After taking a short time to photograph the coke ovens, we needed to go to a place I had been longing to re-visit for a long time:  Marble, Colorado.

I had not been to Marble since my girlhood days.  I don't even remember when I last went there on one of my father's fascinating road trips through Colorado.  If only I had a recorded oral history of his voice as he told us about these places in Colorado.  He had such knowledge of these places, and he told the story of each place in such an interesting way.  I used to love these trips with him.  Now, all those stories are lost somewhere in the recesses of my memory, but I remembered the town, and thankfully, it had not really changed.  It is still a place off the beaten path that is somewhat undiscovered.  It is hard to read the sign, but it states that the population is 85 and the elevation is over 7,000 feet.

Just as I remembered, marble is everywhere.  It almost litters the ground, if marble could litter.  


Naturally, many sculptors live in this area.
 This is a rock solid mail box holder!

The sizes and shapes of the white marble against the blue of the mountains and the green of trees and grasses is a delight to the eye.

As we drove through town, it was hard to believe that in the rest of America crowds where thronging and celebrating.  This was the view that welcomed us as we drove toward a small church in the town.

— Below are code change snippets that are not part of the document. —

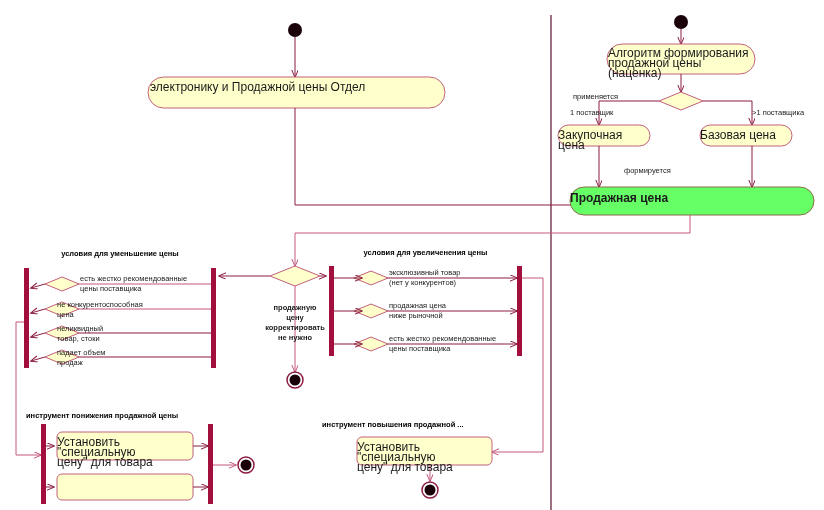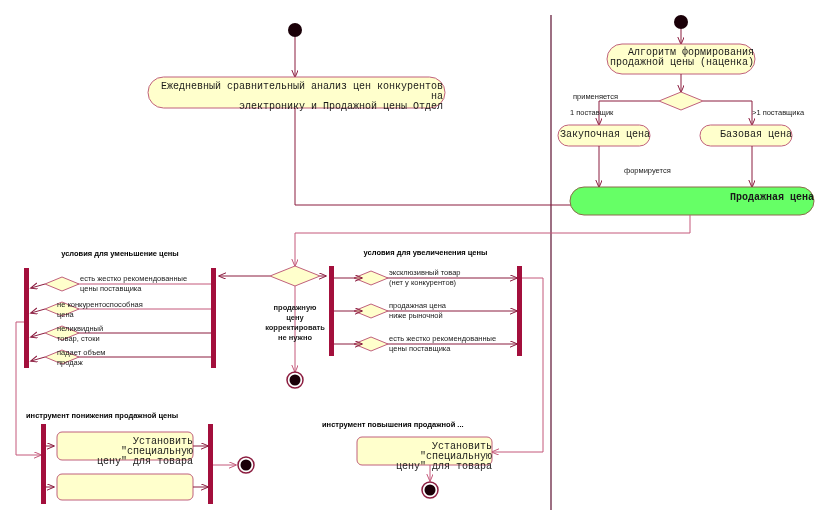--- a/index.html
+++ b/index.html
@@ -19,25 +19,24 @@
   svg#canvas {
     position: absolute; left: 0; top: 0;
     width: 824px; height: 510px;
   }
   .lane-title {
     font-size: 8px;
     color: #1a1a1a;
     letter-spacing: 0.1px;
   }
   .node-label {
-    font-size: 10px;
-    color: #1a1a1a;
-    text-align: right;
+    font-size: 12px;
+    color: #1a1a1a;
+    text-align: left;
     line-height: 10px;
-    font-family: Liberation Mono, monospace;
   }
   .node-label.bold { font-weight: bold; }
   .cond-label {
     font-size: 7.5px;
     color: #1a1a1a;
     line-height: 10px;
   }
   .guard-label {
     font-size: 7.5px;
     color: #1a1a1a;
@@ -174,21 +173,20 @@
 
     <rect x="357" y="437" width="135" height="28" rx="5" ry="5" fill="#FFFFCC" stroke="#C0607C" stroke-width="1"></rect>
     <path d="M430,465 L430,481" stroke="#C4587A" stroke-width="1" fill="none" marker-end="url(#ahl)"></path>
     <circle cx="430" cy="490" r="8" fill="none" stroke="#8B1C3F" stroke-width="1.5"></circle>
     <circle cx="430" cy="490" r="5.5" fill="#1a0008"></circle>
   </svg>
 
   <div class="html-layer">
 
     <div class="abs node-label" style="left:150px;top:82px;width:293px;">
-      <div>Ежедневный сравнительный анализ цен конкурентов на</div>
       <div>электронику и Продажной цены Отдел</div>
     </div>
 
     <div class="abs node-label" style="left:608px;top:48px;width:146px;">
       <div>Алгоритм формирования</div>
       <div>продажной цены (наценка)</div>
     </div>
 
     <div class="abs guard-label" style="left:573px;top:92px;">применяется</div>
     <div class="abs guard-label" style="left:570px;top:108px;">1 поставщик</div>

Here is the perfect setting for a small family wedding the mountains, or for a peaceful Sunday morning service.

We parked the car near the church, and I wandered to side yard.  I found this beautiful sculpture next to the church.
 I could not help but lift my eyes towards the heavens and think of my darling daughter Julie as I sat in this peaceful place surrounded by beauty and peace.  I thought of her in the presence of real angels and rejoiced that she was in a place of peace.

My reflection was soon interrupted by a visitor.

Boston joined me on a marble bench and brought a big smile to my face and gratitude to my heart for this dear canine companion.  It seemed that this was the perfect ending to a perfect day.  Soon, the three of us, Jim, Boston, and I, headed towards Glenwood Springs where Jim and I would enjoy a great evening soak in the hot springs.